Los malos ejemplos sobran: los cerros orientales a pesar de estar protegidos por sentencia del Concejo de Estado, todavía sufren de una fuerte presión y deterioro. Como corredor ecológico están apunto de ser fragmentados gravemente al norte, si no se controla, de parte de las autoridades ambientales el crecimiento desordenado de los barrios populares ubicados en la localidad de Usaquen, los cuales están a punto de conectares con el municipio de la Calera y su desarrollo descontrolado de condominios.

Los humedales, siendo los espacios de mayor facilidad para la observación de aves, están sin excepción contaminados por aguas servidas (residenciales e industriales), condición que deteriora el hábitat de las especies acuáticas, en especial las endémicas y amenazadas, que son las que más atraen la visita de turistas extranjeros. La tingua Bogotana (Rallus semiplumbeus), el Cucarachero de pantano (Cistothorus apolinari), la Tingua moteada (Gallinula melanops bogotensis), el pato Turrio (Oxyura jamaicensis andina) y la Monjita de pantano (Chrysomus icterocephalus bogotensis), son la evidencia de ello. En el era posible encontrarlas a todas ellas, pero entre el año 2010 y 2017 se perdieron por completo por la inacción, la incoherencia y las acciones equivocadas de la Secretaria Distrital de Ambiente, la Empresa de Acueducto de Bogotá y las Alcaldías de Bosa y Soacha.

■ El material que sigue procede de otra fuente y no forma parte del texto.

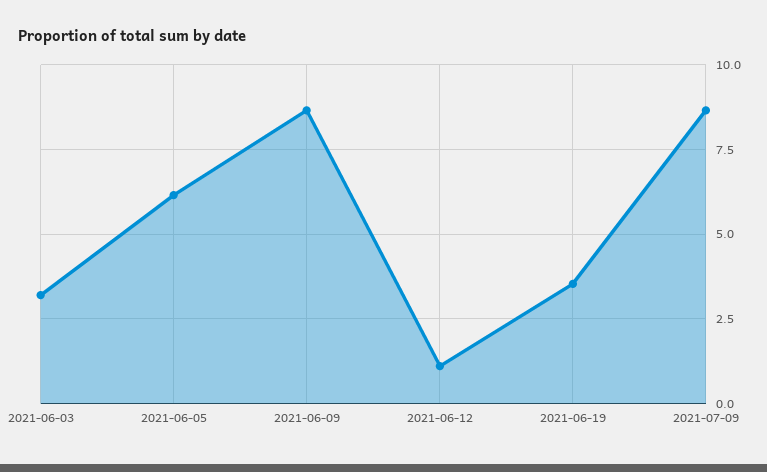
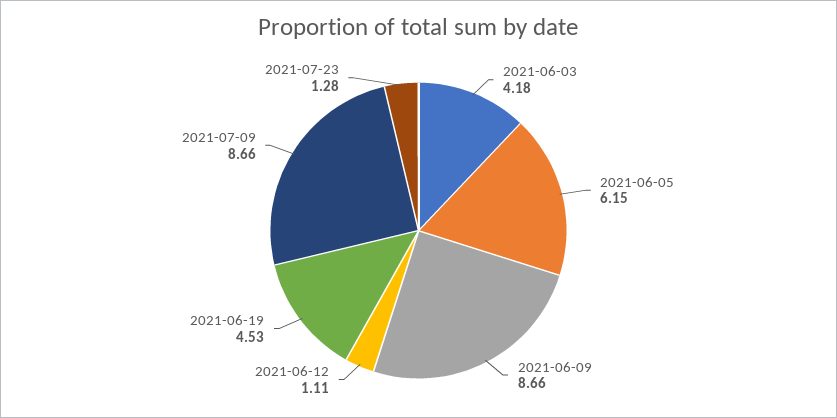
2021-06-03: 3.25 -> 4.18
2021-06-19: 3.5 -> 4.53
2021-07-23: none -> 1.28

Fotos archivo personal: Tingua moteada, Monjita de pantano y Pato turrio.

Bosques, quebradas y humedales están en riesgo de perderse: en los municipios de Subachoque y San Francisco por cuenta de la minería legal, pero a la que no se le exigen acciones de mitigación y cuidado ambiental contundentes; así como en Mosquera, Funza, Sopo, Chía y Cajica, por el desarrollo de condominios, sin la condición a los constructores de desarrollar sistemas de alcantarillado y de conservar las áreas de importancia ecológica (humedales, ríos, quebradas, bosques, etc).

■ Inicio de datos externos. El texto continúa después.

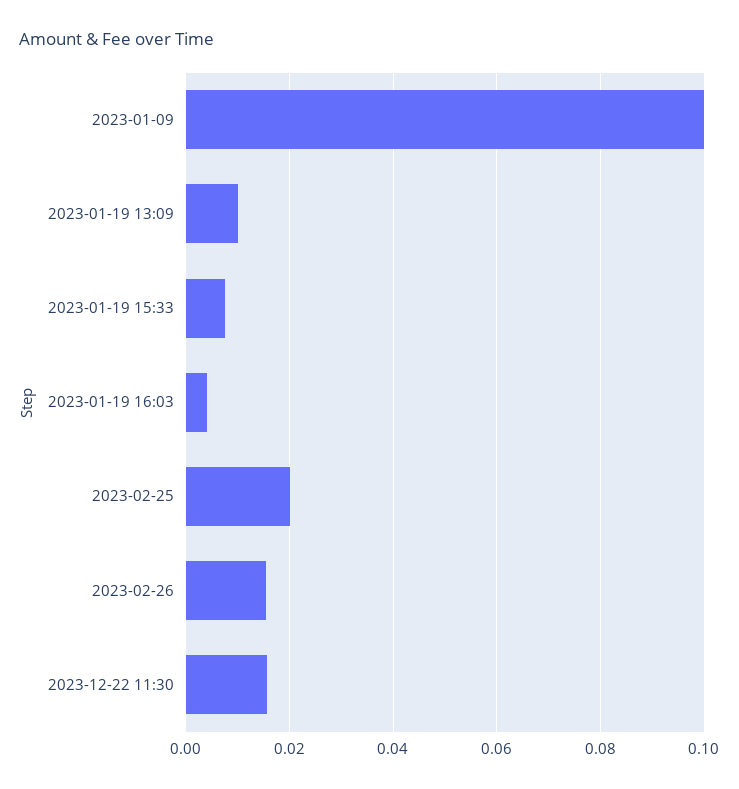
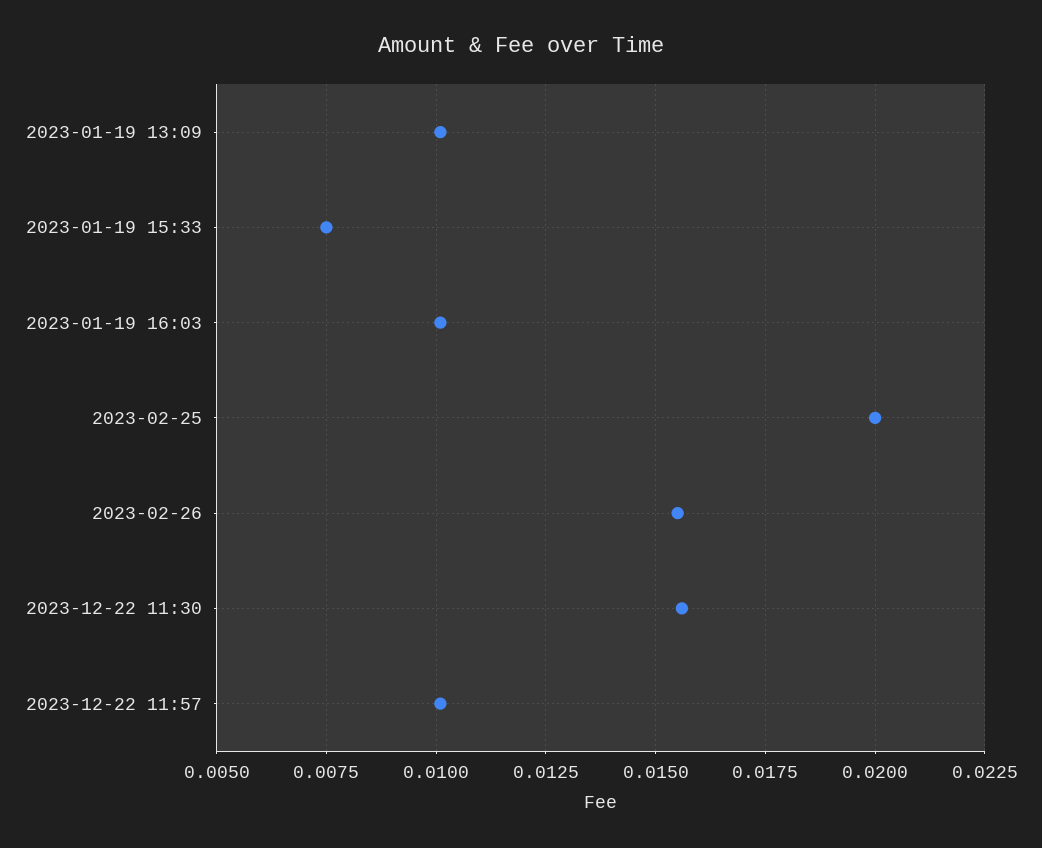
2023-01-09: 0.1 -> none
2023-01-19 16:03: 0.004 -> 0.01
2023-12-22 11:57: none -> 0.01

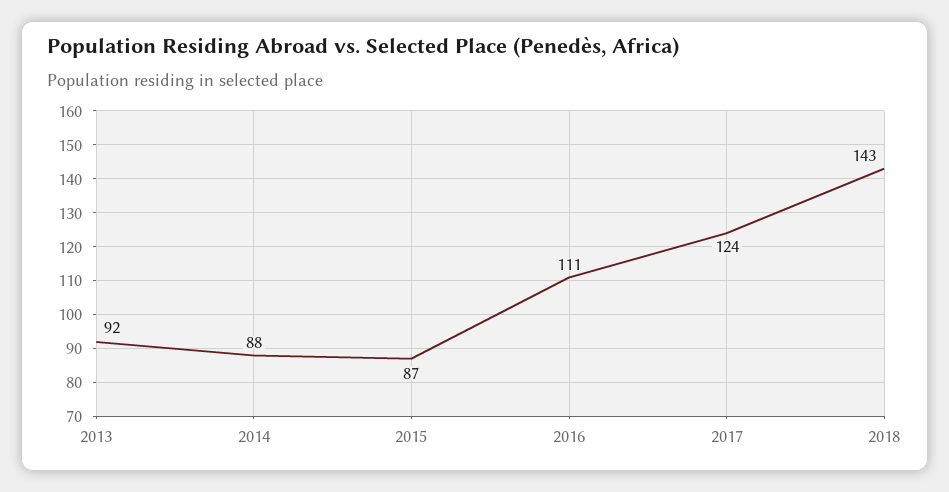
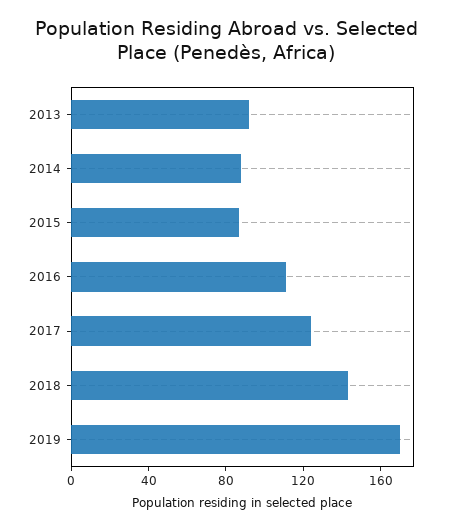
2019: none -> 170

Así mismo sucede en el río Bogotá que recibe la contaminación de todos los pueblos cercanos a su trayecto y de la ciudad de Bogotá, pero ademas, por acción de la ganadería y cultivos intensivos que eliminaron el bosque protector de las orillas, en casi toda su cuenca, y no implementan todavía prácticas silvopastoriles (mezcla de bosque y potreros) y agricultura con mejores prácticas ambientales que ayuden en su recuperación.

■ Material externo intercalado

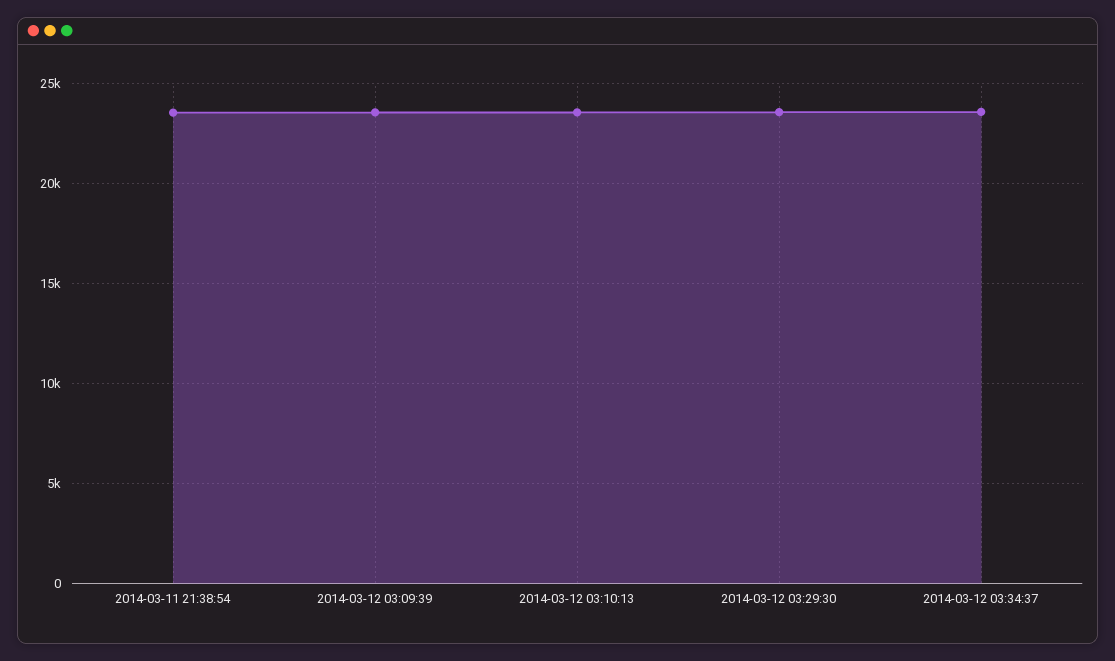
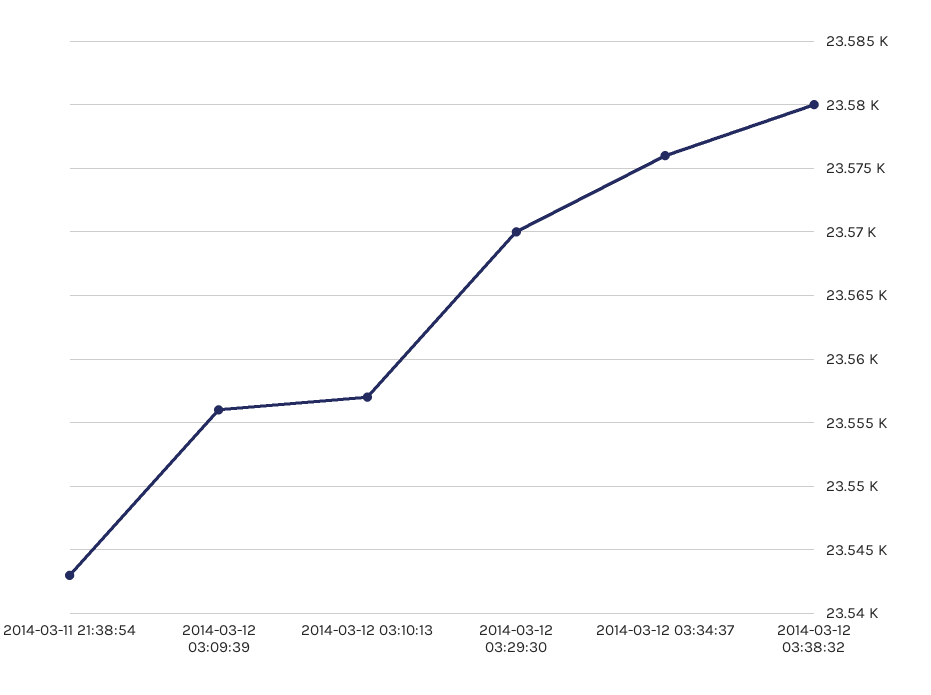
2014-03-12 03:38:32: none -> 23580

Tenemos una joya alada en las manos y está en peligro, parece que lo único que interesa es el “desarrollo”, pero el irresponsable, el que es facilista, el que genera más impuestos y dividendos, no importa el como para que las cifras gubernamentales y privadas cuadren. Esta es una oportunidad inmensa para que la ciudad-región replantee la forma como se ha relacionado por décadas con la naturaleza y le devuelva parte del equilibrio perdido, las aves y los turistas de naturaleza lo reconocerán con creces.